Approval by the Board of Regents is the final step in a nearly year-long endeavor to develop the University of Minnesota’s budget — a process that will ramp up again for next year in just over a month.
Created under the University president’s vision, the budget has input from stakeholders across the system, with units given instructions on what cuts they need to identify and potential investments they could make.
“We take those variables that the president has laid out and turn it into a budget process,” Julie Tonneson, the University’s budget director, said. “We create budget instructions around those and tell the units what to assume.”
Earlier this month regents approved the president's budget, which was influenced by a state appropriation totaling half of what the University asked for and featured a 2 percent tuition increase for Twin Cities campus students.
Budget discussions center around the Operations and Maintenance budget, which is funded by tuition, state appropriation and reallocation among units. The other main chunk of the budget is comprised of targeted funding, like research grants or contracts. These funds must be spent on the defined purpose and cannot generally be used for anything else.
Reaching a balanced budget involves a combination of an increased state appropriation, internal reallocation, other revenues or a tuition increase.

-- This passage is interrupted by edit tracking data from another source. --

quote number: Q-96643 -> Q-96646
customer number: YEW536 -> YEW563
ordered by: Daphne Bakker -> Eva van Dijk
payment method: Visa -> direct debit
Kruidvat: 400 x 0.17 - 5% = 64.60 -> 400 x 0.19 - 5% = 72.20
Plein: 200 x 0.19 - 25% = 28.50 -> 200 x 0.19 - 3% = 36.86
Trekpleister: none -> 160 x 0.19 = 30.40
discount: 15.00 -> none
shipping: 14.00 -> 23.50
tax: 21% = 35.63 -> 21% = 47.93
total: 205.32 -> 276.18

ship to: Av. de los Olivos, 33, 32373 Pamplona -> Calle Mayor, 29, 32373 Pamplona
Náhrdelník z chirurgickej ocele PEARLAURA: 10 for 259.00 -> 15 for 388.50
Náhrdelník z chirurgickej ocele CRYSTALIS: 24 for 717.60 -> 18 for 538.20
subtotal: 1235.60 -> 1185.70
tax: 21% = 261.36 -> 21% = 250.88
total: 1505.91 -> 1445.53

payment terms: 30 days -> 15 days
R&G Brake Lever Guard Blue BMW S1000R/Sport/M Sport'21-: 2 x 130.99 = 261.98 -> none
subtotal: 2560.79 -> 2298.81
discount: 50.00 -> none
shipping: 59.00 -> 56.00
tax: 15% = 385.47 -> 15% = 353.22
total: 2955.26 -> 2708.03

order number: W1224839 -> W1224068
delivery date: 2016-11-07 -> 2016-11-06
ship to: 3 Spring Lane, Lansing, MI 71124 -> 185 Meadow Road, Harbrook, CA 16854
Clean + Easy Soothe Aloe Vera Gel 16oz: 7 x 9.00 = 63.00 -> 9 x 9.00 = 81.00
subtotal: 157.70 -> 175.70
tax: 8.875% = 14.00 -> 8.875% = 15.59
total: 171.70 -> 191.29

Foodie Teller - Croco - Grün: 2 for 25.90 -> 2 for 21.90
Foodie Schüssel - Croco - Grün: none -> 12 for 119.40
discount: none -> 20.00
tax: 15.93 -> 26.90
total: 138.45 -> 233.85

Each yearly process takes place within the two-year biennial funding request from the state legislature. University officials develop this request in the summer of even years, it is approved by the board, and then presented to the state. Various state government officials then develop their own visions for funding the University and eventually pass the appropriation for the next two years.
The University has about 50 units, both academic, like colleges and system campuses, and support, such as information technology and the libraries. In the fall, they work with support units and in the winter the focus shifts to academic units which generate money through tuition and fees.
“We have to get [support unit] budgets tentatively set so we know what cost pool changes look like for the academic units,” Brian Burnett, senior vice president for finance and operations, said.
How much input from individuals within units depends on both the scale of the unit and the person in charge.
“We might have a vice president who is very inclusive and involves a large number of people in their unit to develop their budget response,” Tonneson said. “Or we might have a dean that uses just their senior leadership team to do it, that’s their decision.”
After these conversations, recommendations about how to deal with the concerns and needs of each unit are made to the president.
“Everything that the board gets reconciles back to these conversations that we have had with all of the units,” Tonneson said. Because of the differences among units, there is very little consistency in each budget conversation.
The second year of the process is the same but somewhat easier because state funding is known from the start — unless the state cuts funding, something Tonneson said isn’t unheard of.
The state might cut funding because it sees a drop in its own tax revenue, something Burnett said they don’t see happening next year.
Throughout this entire process, they meet with the board four times, as well as faculty groups and other financial officials in each unit.
Additional support for the budget comes from the University’s central reserves, which must hold at least $25 million or 4 percent of the state appropriation, except under extreme circumstances, per board policy.
The University receives tuition money in a lump sum at the beginning of each semester, but they do not spend it all right away. The University’s central reserve money is generated by making short term investments.
“We don’t just let them sit in the bank earning no interest,” Burnett said. “We don’t invest in long-term things because it’s our liquid, it’s our cash.”